Adiguzel O., DEVELİ İ.

Engineering Science and Technology, an International Journal, cilt.70, 2025 (SCI-Expanded, Scopus) identifier

  • Yayın Türü: Makale / Tam Makale
  • Cilt numarası: 70
  • Basım Tarihi: 2025
  • Doi Numarası: 10.1016/j.jestch.2025.102160
  • Dergi Adı: Engineering Science and Technology, an International Journal
  • Derginin Tarandığı İndeksler: Science Citation Index Expanded (SCI-EXPANDED), Scopus, INSPEC, Directory of Open Access Journals
  • Anahtar Kelimeler: Channel estimation, Deep learning, Index modulation, LSTM, OFDM-IM
  • Erciyes Üniversitesi Adresli: Evet

Özet

This paper presents a detailed performance evaluation on the use of various deep neural networks for channel estimation in orthogonal frequency division multiplexing with index modulation (OFDM-IM) systems.
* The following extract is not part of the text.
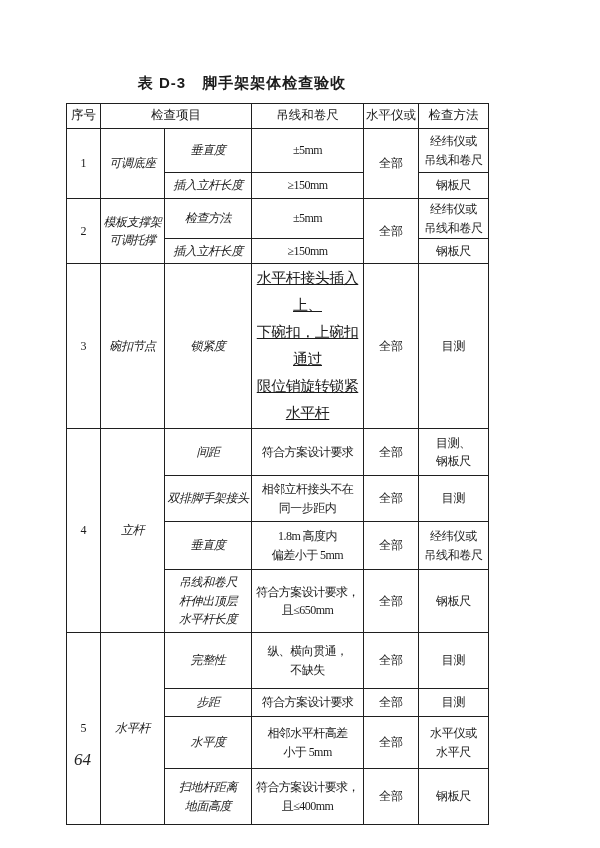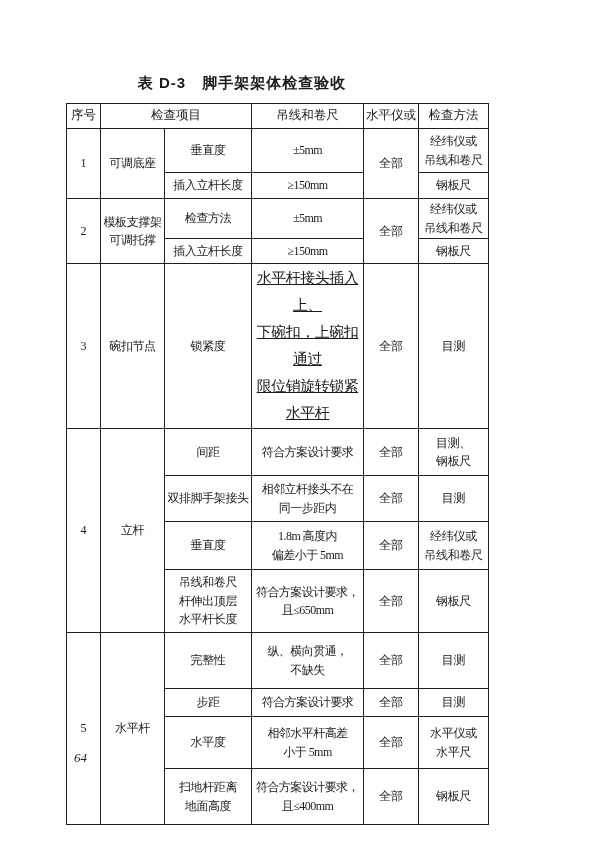"垂直度" .c-item1, .c-item2 { font-style: none -> italic }
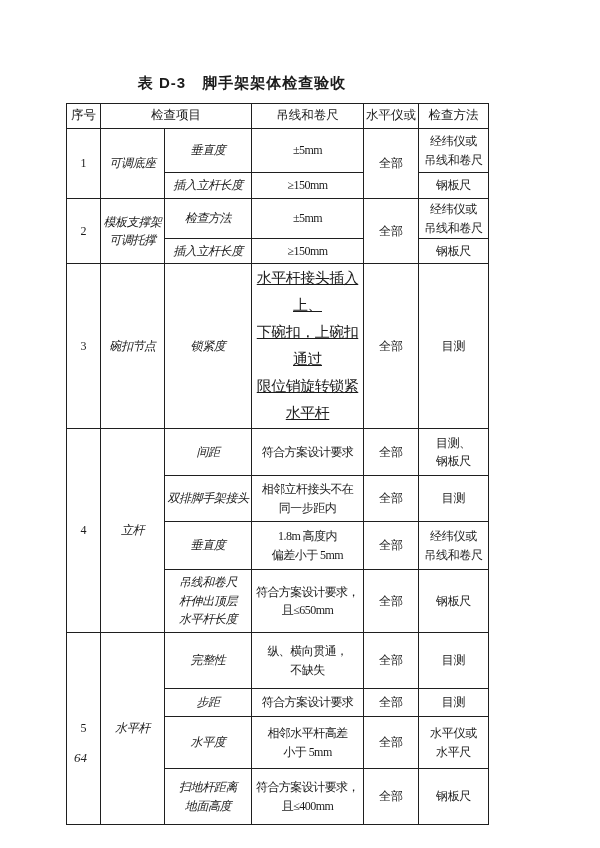"64" .page-num { font-size: 13px -> 17px }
The channel estimation performances of the models previously employed for OFDM in the literature are analysed in OFDM-IM. In the context of OFDM systems, the placement of pilot symbols within the process of channel estimation demonstrates a degree of flexibility. Conversely, within the framework of OFDM-IM, the placement of pilot symbols is constrained to the position subsequent to each sub-block, given that not all sub-carriers are active. Consequently, the process of channel estimation in OFDM-IM can be more arduous than in OFDM. In this work, a new channel estimation model is also introduced, which combines Long Short Term Memory (LSTM) and residual network (ReEsNet) for OFDM-IM systems, and which is termed LSTM-ReEsNet. A comparative analysis is conducted between available models and the introduced LSTM-ReEsNet model, in terms of training time, computation time, computational complexity, mean squared error (MSE) and bit error rate (BER). Furthermore, the paper presents BER analyses for different power delay profiles (PDP) in order to measure the generalisation capabilities of the employed models. The findings demonstrate that the proposed LSTM-ReEsNet model exhibits improved in performance when compared to traditional methods and comparable performance with other deep learning (DL) models. Notably, training time is significantly reduced with the proposed LSTM-ReEsNet model.